In mathematics, univariate refers to an expression, equation, function or polynomial of only one variable. Objects of any of these types involving more than one variable may be called multivariate. In some cases the distinction between the univariate and multivariate cases is fundamental; for example, the fundamental theorem of algebra and Euclid's algorithm for polynomials are fundamental properties of univariate polynomials that cannot be generalized to multivariate polynomials.
The term is commonly used in statistics to distinguish a distribution of one variable from a distribution of several variables, although it can be applied in other ways as well. For example, univariate data are composed of a single scalar component. In time series analysis, the term is applied with a whole time series as the object referred to: thus a univariate time series refers to the set of values over time of a single quantity. Correspondingly, a "multivariate time series" refers to the changing values over time of several quantities. Thus there is a minor conflict of terminology since the values within a univariate time series may be treated using certain types of multivariate statistical analyses and may be represented using multivariate distributions.

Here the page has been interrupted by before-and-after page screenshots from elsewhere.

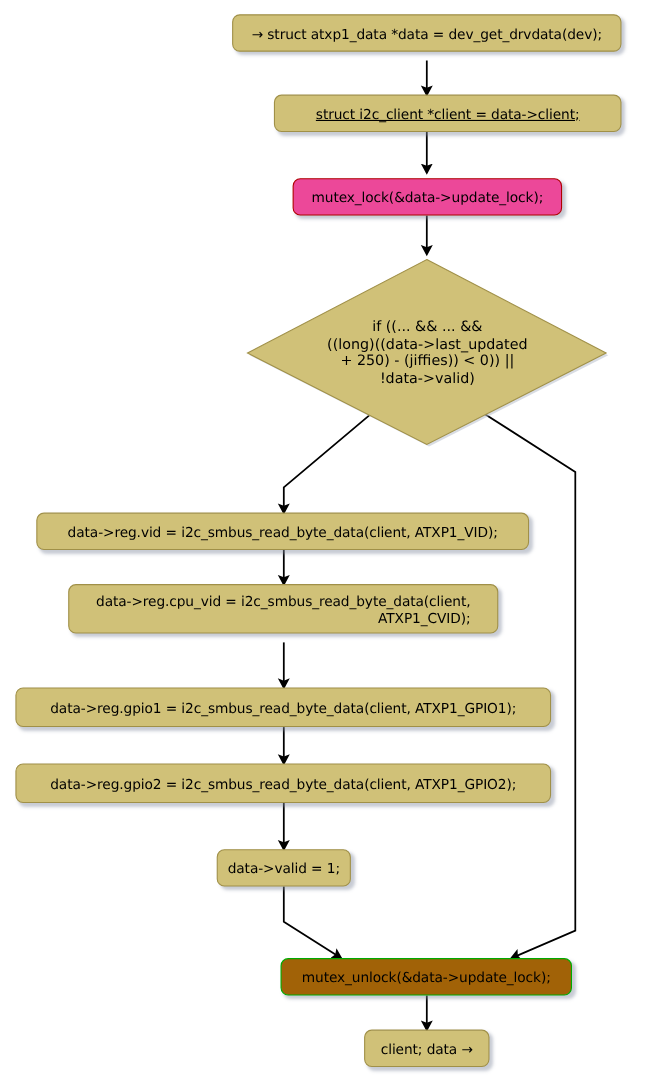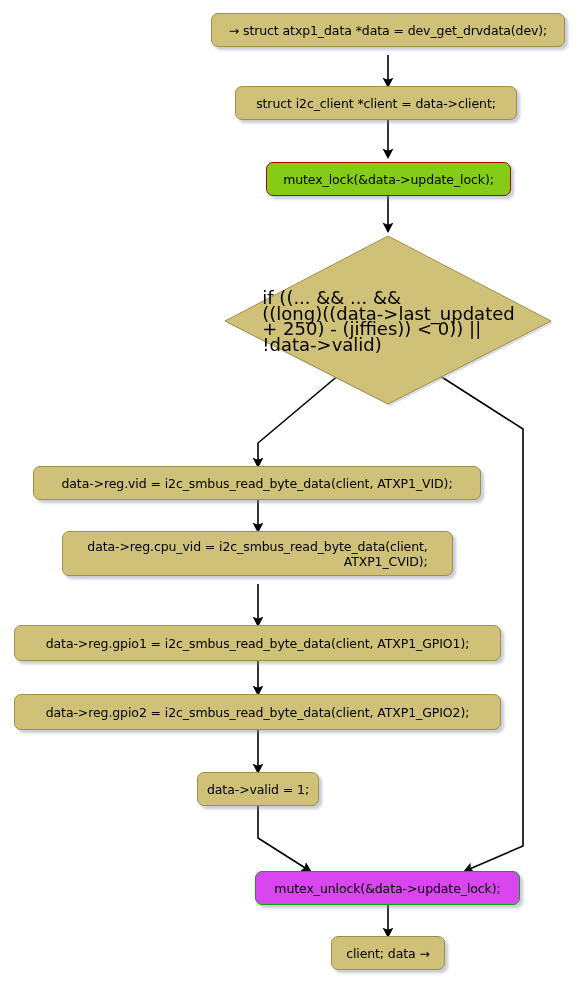--- a/index.html
+++ b/index.html
@@ -43,45 +43,45 @@
     z-index: 2;
   }
   .box {
     background: #d0c178;
     border: 1px solid #a09048;
     border-radius: 7px;
     box-shadow: 3px 3px 3px rgba(130,140,160,0.45);
     padding: 3px 8px;
   }
   .box.red {
-    background: #84cc16;
+    background: #ec4899;
     border: 1px solid #b00000;
   }
   .box.green {
-    background: #d946ef;
+    background: #a16207;
     border: 1px solid #00aa00;
   }
   .diamond-wrap {
     position: absolute;
     z-index: 2;
   }
   .diamond-wrap svg {
     position: absolute;
     left: 0; top: 0;
   }
   .diamond-label {
     position: absolute;
     left: 0; top: 0;
     width: 100%;
     height: 100%;
     display: flex;
     align-items: center;
     justify-content: center;
-    text-align: left;
-    font-size: 18px;
+    text-align: center;
+    font-size: 13px;
     line-height: 15.5px;
     color: #000000;
     white-space: pre-line;
   }
 </style>
 </head>
 <body>
 
 <div id="flow-root">
 
@@ -112,21 +112,21 @@
 
     <path d="M 258,806 L 258,838 L 310,871" fill="none" stroke="#000000" stroke-width="1.6" marker-end="url(#arrow)"></path>
 
     <line x1="388" y1="905" x2="388" y2="936" stroke="#000000" stroke-width="1.6" marker-end="url(#arrow)"></line>
   </svg>
 
   <div class="node box" style="left:211px; top:13px; width:354px; height:34px;">
     <span>→ struct atxp1_data *data = dev_get_drvdata(dev);</span>
   </div>
 
-  <div class="node box" style="left:235px; top:86px; width:282px; height:34px;">
+  <div class="node box" style="left:249px; top:86px; width:316px; height:34px;text-decoration:underline;">
     <span>struct i2c_client *client = data-&gt;client;</span>
   </div>
 
   <div class="node box red" style="left:266px; top:162px; width:245px; height:34px;">
     <span>mutex_lock(&amp;data-&gt;update_lock);</span>
   </div>
 
   <div class="diamond-wrap" style="left:222px; top:234px; width:333px; height:174px;">
     <svg width="333" height="174" viewBox="0 0 333 174">
       <polygon points="168,7 331,89 168,172 5,89" fill="#b8c0cc" opacity="0.55"></polygon>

In addition to the question of scaling, a criterion (variable) in univariate statistics can be described by two important measures (also key figures or parameters): Location & Variation.
- Measures of Location Scales (e.g. mode, median, arithmetic mean) describe in which area the data is arranged centrally.
- Measures of Variation (e.g. span, interquartile distance, standard deviation) describe how similar or different the data are scattered.
- Grünwald, Robert. "Univariate Statistik in SPSS". novustat.com (in German). Retrieved 29 October 2019.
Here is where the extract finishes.